STUDY MATERIAL section start

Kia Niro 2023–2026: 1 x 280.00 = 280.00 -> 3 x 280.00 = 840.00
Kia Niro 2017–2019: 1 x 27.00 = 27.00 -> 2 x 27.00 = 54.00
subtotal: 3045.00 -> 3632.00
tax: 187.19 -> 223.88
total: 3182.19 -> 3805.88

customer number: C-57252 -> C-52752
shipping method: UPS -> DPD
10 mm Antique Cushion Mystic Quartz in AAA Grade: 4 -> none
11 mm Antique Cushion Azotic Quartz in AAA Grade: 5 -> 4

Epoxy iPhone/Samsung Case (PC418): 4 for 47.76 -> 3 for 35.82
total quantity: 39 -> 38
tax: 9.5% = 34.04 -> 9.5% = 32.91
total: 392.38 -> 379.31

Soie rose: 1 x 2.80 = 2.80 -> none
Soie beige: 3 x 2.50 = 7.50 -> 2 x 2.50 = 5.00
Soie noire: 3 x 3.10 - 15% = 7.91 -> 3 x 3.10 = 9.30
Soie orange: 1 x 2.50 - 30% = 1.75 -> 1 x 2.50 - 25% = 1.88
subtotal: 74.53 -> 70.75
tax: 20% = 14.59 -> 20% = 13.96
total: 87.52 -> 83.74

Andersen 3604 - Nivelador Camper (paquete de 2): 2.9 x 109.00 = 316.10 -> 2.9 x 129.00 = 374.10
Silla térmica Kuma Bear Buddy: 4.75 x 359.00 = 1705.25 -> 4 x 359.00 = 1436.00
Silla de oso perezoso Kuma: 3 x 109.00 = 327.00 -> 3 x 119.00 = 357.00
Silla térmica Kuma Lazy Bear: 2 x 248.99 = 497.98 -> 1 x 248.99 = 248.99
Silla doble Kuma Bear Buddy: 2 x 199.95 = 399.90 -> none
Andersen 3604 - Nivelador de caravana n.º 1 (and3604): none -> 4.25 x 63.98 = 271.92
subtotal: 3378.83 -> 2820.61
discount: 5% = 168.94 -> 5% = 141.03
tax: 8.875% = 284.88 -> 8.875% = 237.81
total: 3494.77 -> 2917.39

STUDY MATERIAL section end

- [WHAT NEEDS TO BE DONE] If the string "térmica" is in a line of the entries, pick that line out.

- [WORKED SOLUTION]
Silla térmica Kuma Bear Buddy: 4.75 x 359.00 = 1705.25 -> 4 x 359.00 = 1436.00
Silla térmica Kuma Lazy Bear: 2 x 248.99 = 497.98 -> 1 x 248.99 = 248.99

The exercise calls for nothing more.